## Task objective:
In which lines of the data does the string "construit" appear? Copy every one.

::: Supplied information :::

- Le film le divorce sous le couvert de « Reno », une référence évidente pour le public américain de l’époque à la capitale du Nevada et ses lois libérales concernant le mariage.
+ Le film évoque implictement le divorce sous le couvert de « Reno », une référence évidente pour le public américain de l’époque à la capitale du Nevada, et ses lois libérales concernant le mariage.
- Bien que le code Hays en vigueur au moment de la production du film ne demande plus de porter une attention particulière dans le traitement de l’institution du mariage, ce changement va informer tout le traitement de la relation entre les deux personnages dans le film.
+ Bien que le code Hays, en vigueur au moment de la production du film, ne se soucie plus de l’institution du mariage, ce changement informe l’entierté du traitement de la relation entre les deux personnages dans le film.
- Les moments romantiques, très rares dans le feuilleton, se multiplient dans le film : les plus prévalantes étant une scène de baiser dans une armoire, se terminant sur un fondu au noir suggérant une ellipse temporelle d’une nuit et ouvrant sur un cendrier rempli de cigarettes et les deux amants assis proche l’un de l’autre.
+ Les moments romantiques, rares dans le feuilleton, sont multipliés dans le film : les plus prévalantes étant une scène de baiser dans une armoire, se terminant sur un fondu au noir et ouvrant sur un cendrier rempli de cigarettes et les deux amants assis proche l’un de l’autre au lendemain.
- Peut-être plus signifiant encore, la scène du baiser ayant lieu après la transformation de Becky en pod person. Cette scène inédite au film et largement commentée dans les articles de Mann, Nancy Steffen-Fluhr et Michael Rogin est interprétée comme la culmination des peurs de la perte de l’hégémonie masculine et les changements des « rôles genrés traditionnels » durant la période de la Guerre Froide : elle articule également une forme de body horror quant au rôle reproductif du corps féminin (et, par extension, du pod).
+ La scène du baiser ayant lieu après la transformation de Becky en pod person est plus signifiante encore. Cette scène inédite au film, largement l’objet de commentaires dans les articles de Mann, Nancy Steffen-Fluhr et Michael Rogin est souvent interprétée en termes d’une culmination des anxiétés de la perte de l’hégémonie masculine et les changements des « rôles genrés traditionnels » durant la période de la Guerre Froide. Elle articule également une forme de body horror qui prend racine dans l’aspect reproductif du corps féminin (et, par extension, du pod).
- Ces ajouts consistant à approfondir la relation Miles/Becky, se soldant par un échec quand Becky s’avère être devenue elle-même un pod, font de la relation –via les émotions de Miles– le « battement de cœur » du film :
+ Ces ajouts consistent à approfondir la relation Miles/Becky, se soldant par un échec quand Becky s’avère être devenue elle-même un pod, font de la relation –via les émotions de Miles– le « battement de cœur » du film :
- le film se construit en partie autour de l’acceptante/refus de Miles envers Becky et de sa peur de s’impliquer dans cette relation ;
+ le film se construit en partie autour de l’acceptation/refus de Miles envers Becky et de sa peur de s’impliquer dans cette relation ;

:::
::: Supplied information :::

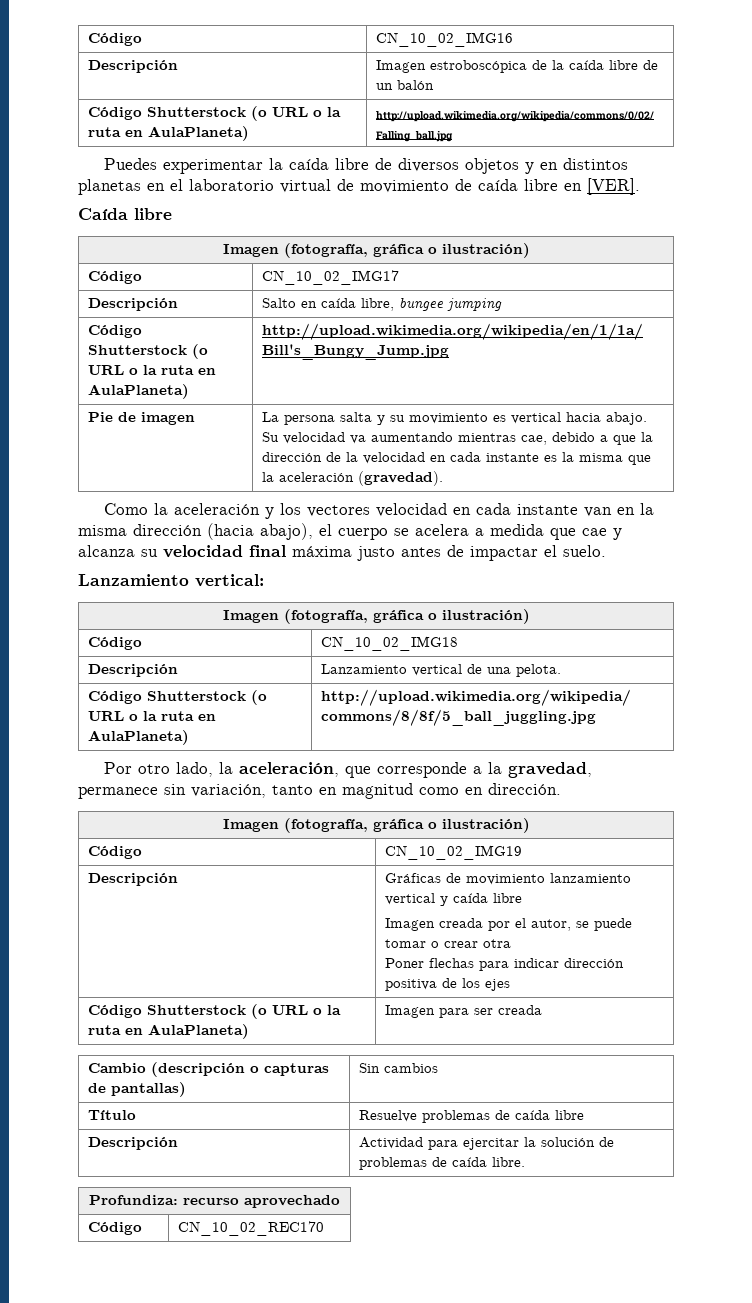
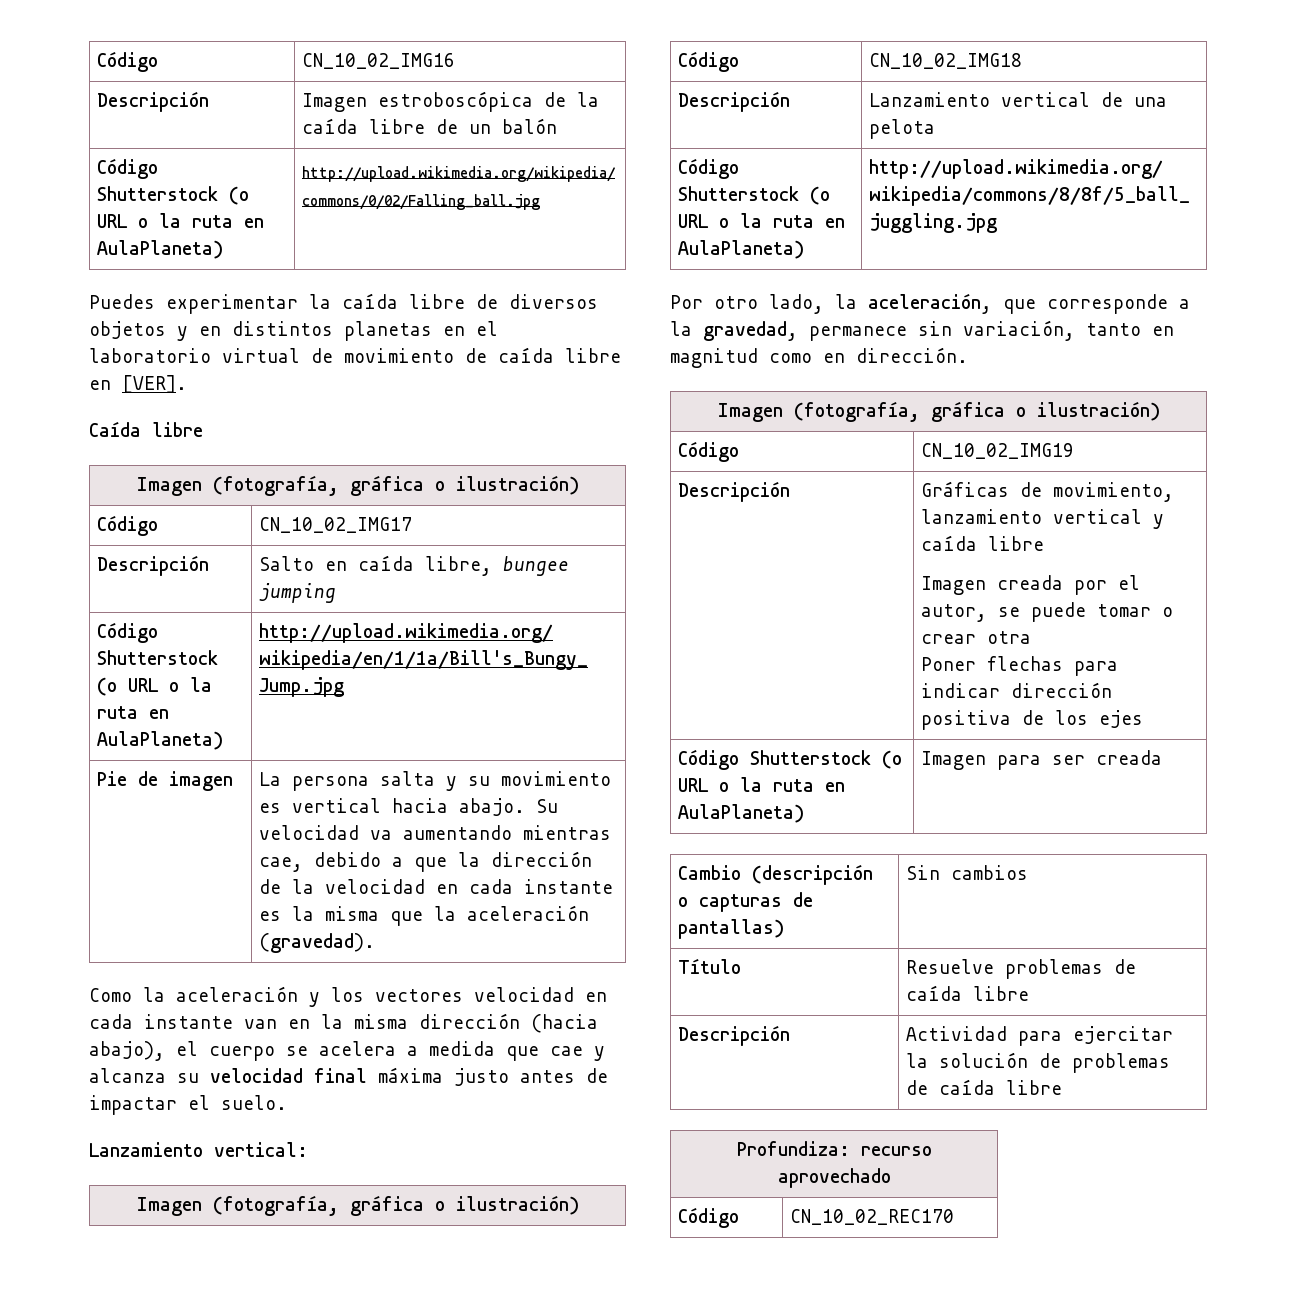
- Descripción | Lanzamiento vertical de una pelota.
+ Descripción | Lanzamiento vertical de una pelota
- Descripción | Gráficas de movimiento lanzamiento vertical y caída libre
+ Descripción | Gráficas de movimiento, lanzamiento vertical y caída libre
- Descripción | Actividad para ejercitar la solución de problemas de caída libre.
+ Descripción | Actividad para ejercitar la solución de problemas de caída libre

:::
::: Supplied information :::

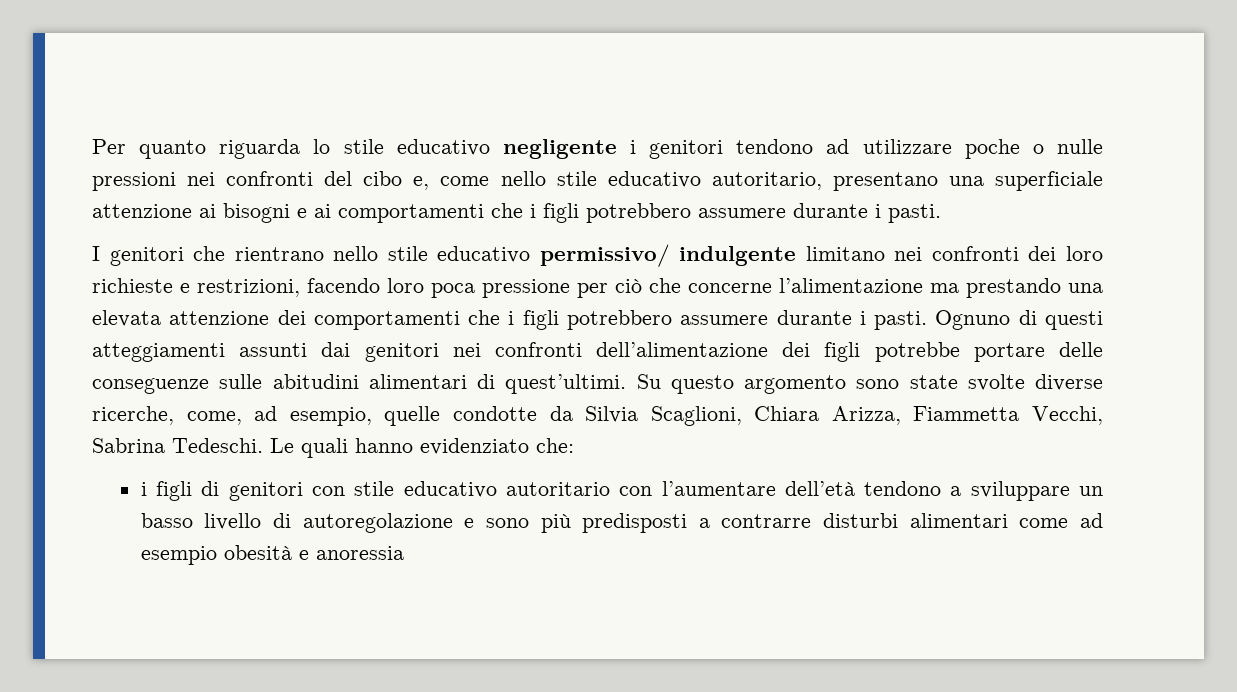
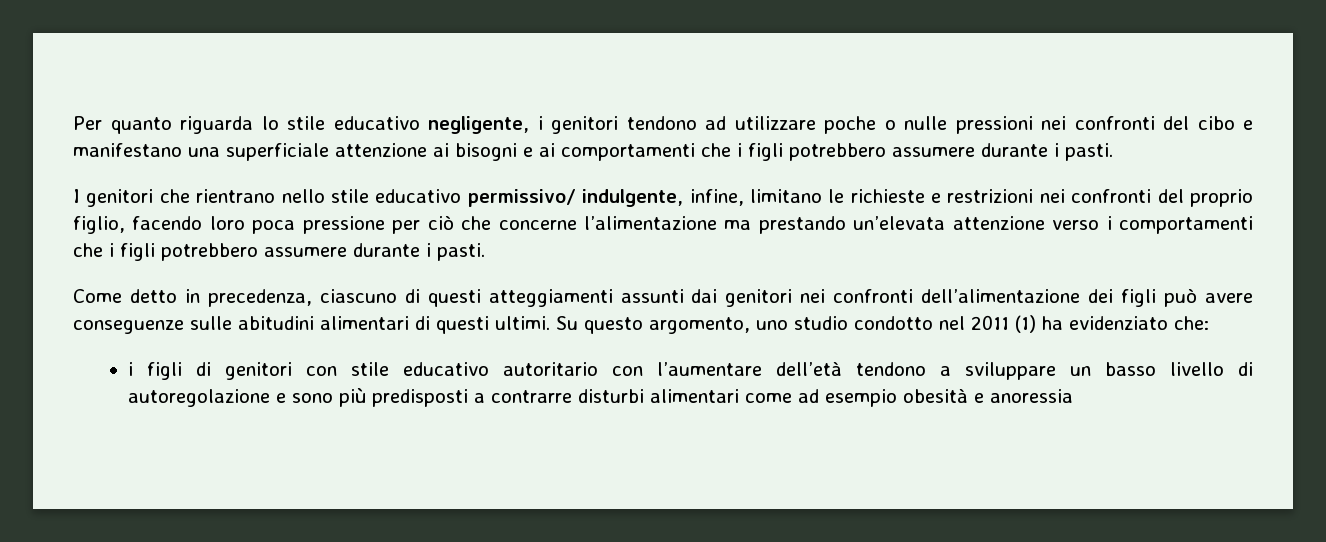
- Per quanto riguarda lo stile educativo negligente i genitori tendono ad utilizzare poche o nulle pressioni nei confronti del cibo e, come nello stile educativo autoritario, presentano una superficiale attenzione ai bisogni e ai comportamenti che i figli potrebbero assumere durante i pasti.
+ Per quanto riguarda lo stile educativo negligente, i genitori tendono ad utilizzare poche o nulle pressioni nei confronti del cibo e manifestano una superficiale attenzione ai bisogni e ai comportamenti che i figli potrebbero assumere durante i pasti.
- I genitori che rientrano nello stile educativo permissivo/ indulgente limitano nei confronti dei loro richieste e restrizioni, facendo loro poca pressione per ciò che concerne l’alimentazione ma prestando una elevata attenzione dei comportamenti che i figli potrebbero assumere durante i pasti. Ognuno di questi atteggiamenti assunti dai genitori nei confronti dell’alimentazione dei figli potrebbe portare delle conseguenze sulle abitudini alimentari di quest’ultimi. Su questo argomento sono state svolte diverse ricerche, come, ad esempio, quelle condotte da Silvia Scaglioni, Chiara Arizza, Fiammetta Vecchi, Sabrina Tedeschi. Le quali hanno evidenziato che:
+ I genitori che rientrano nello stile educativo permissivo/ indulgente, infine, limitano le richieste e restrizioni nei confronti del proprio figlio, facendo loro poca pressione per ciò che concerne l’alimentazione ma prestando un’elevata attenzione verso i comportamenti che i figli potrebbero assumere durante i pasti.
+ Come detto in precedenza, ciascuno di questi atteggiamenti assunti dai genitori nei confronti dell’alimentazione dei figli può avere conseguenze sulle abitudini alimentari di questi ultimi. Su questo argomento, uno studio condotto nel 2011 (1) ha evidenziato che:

:::

## Task response:
- le film se construit en partie autour de l’acceptante/refus de Miles envers Becky et de sa peur de s’impliquer dans cette relation ;
+ le film se construit en partie autour de l’acceptation/refus de Miles envers Becky et de sa peur de s’impliquer dans cette relation ;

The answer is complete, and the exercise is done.